■ WORK ITEM
Scan the entries below for "image" and copy each line that holds it.

■ INPUT DATA
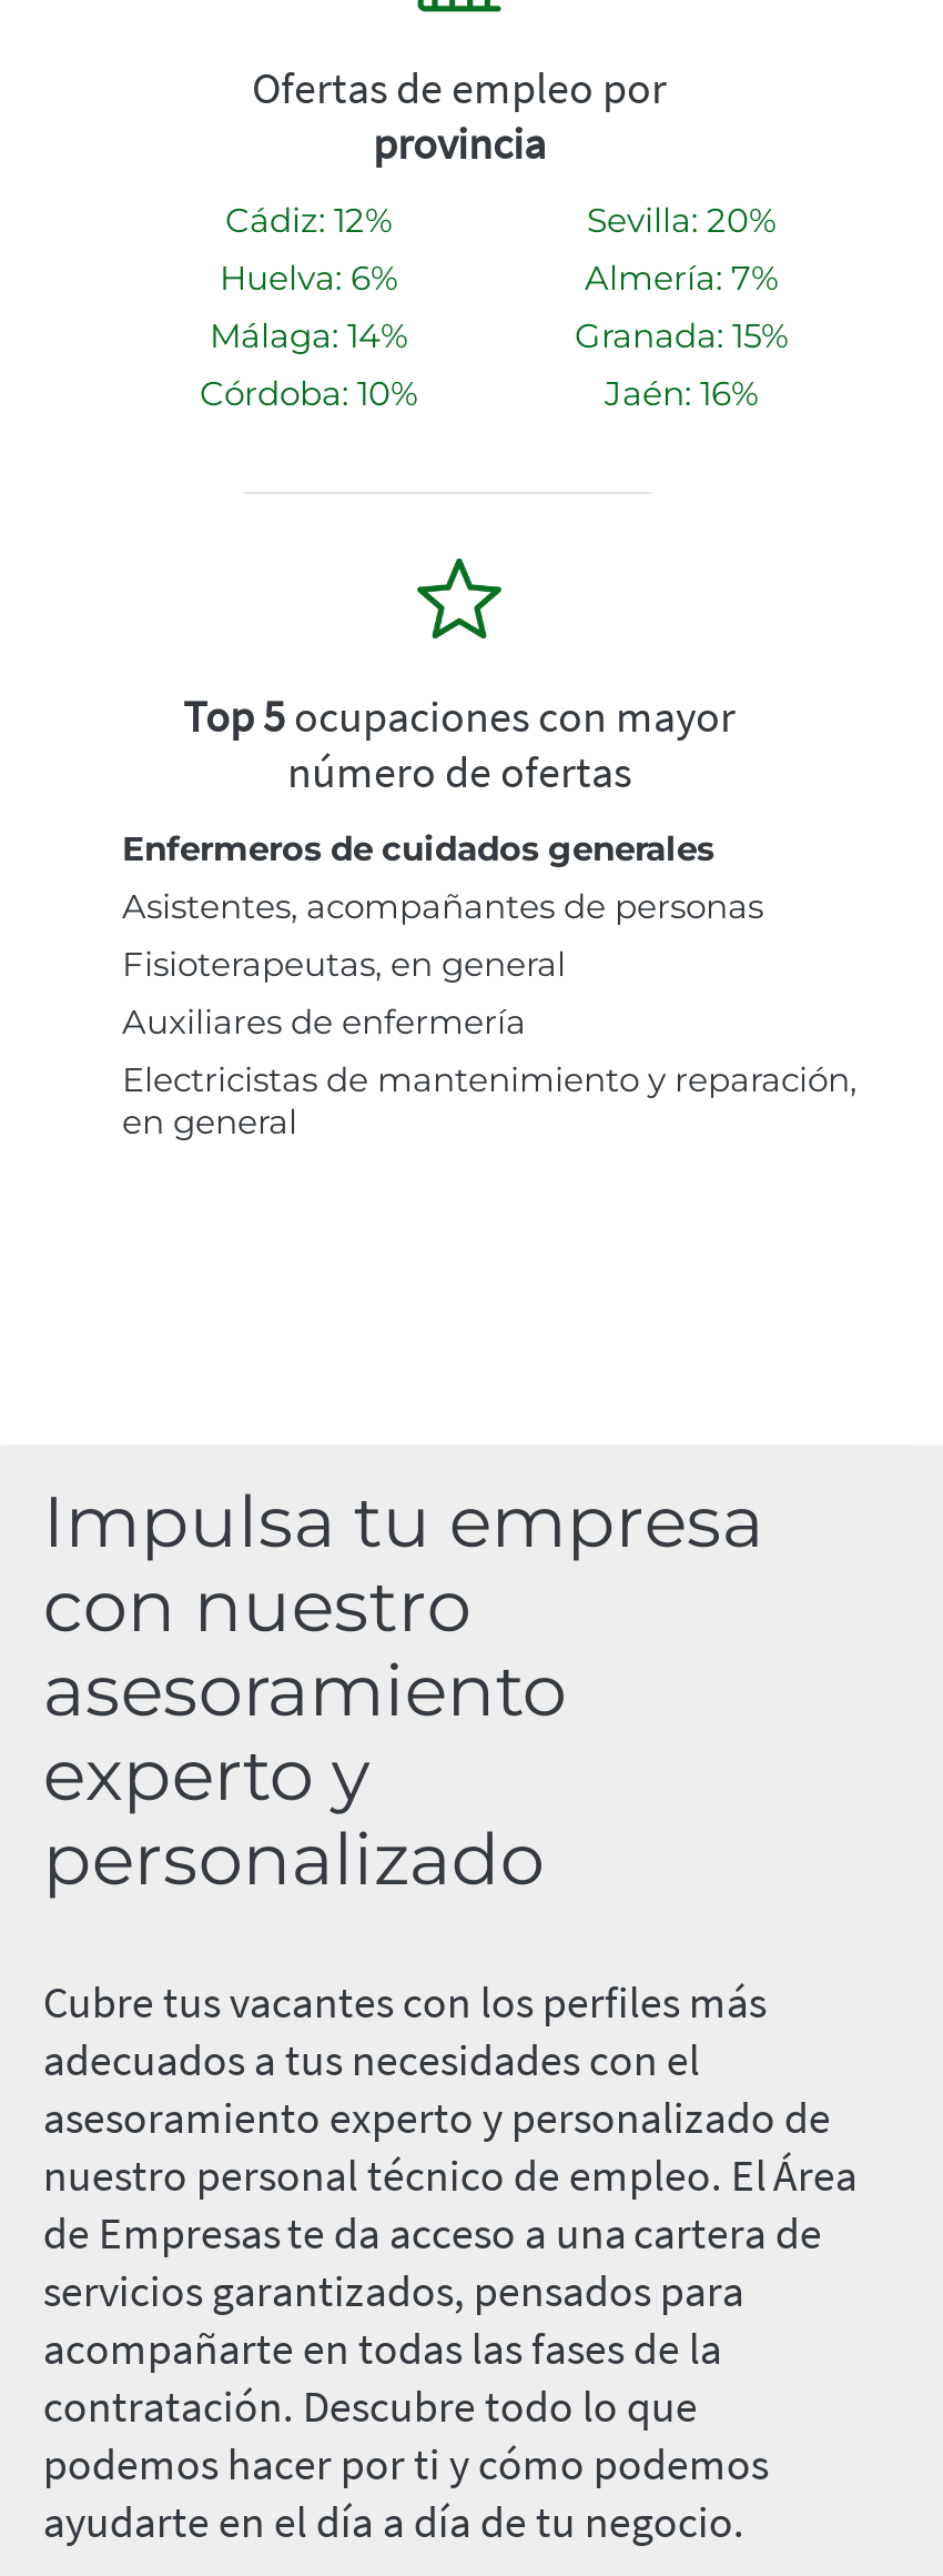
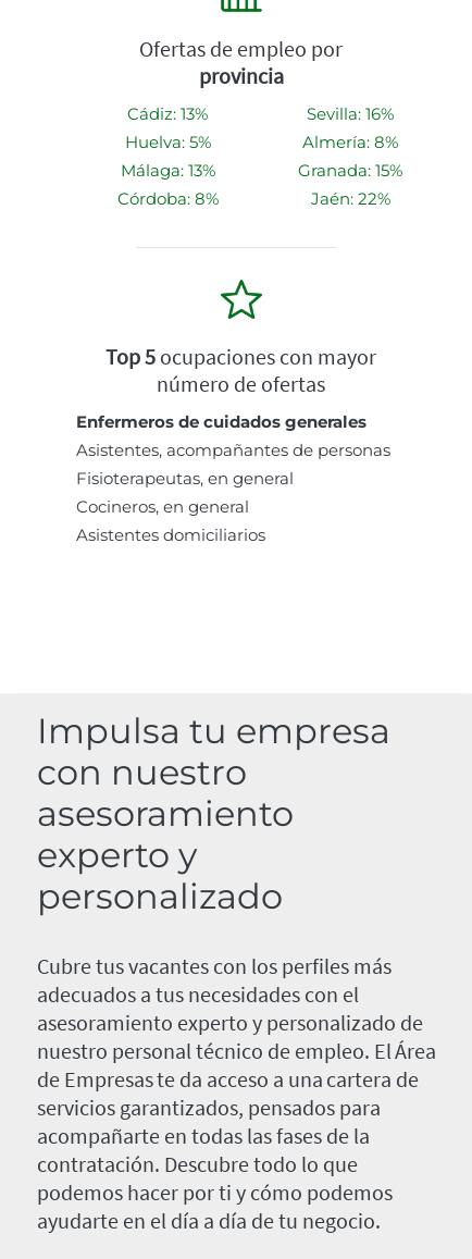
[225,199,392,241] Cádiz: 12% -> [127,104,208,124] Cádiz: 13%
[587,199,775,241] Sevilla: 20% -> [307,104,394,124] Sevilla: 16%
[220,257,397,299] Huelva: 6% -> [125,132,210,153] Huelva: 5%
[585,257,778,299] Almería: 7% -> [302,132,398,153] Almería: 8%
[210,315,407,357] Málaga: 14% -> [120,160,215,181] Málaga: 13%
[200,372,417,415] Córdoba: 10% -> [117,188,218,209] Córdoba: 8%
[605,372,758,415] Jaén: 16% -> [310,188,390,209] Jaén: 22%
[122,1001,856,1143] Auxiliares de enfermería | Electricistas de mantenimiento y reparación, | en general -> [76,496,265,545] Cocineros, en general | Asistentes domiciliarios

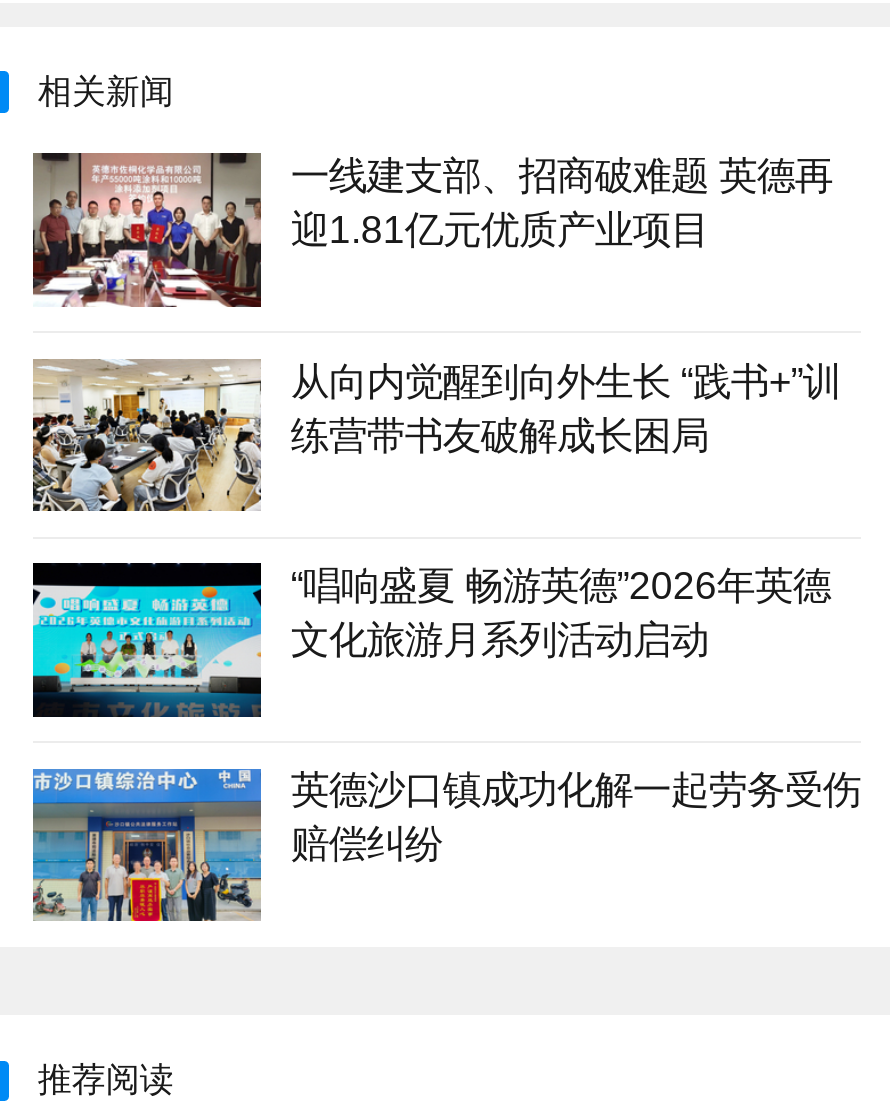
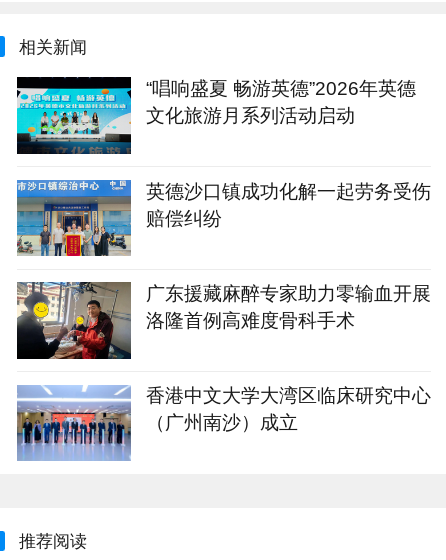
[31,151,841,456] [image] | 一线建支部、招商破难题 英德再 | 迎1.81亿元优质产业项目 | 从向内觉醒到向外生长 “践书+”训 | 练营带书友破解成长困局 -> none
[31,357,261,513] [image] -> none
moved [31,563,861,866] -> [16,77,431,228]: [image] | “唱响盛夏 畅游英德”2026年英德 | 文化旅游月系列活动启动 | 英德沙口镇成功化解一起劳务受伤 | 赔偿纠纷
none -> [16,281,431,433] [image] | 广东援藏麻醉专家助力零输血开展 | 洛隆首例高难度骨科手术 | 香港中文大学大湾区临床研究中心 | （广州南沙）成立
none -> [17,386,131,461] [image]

■ YOUR SOLUTION
[31,151,841,456] [image] | 一线建支部、招商破难题 英德再 | 迎1.81亿元优质产业项目 | 从向内觉醒到向外生长 “践书+”训 | 练营带书友破解成长困局 -> none
[31,357,261,513] [image] -> none
moved [31,563,861,866] -> [16,77,431,228]: [image] | “唱响盛夏 畅游英德”2026年英德 | 文化旅游月系列活动启动 | 英德沙口镇成功化解一起劳务受伤 | 赔偿纠纷
none -> [16,281,431,433] [image] | 广东援藏麻醉专家助力零输血开展 | 洛隆首例高难度骨科手术 | 香港中文大学大湾区临床研究中心 | （广州南沙）成立
none -> [17,386,131,461] [image]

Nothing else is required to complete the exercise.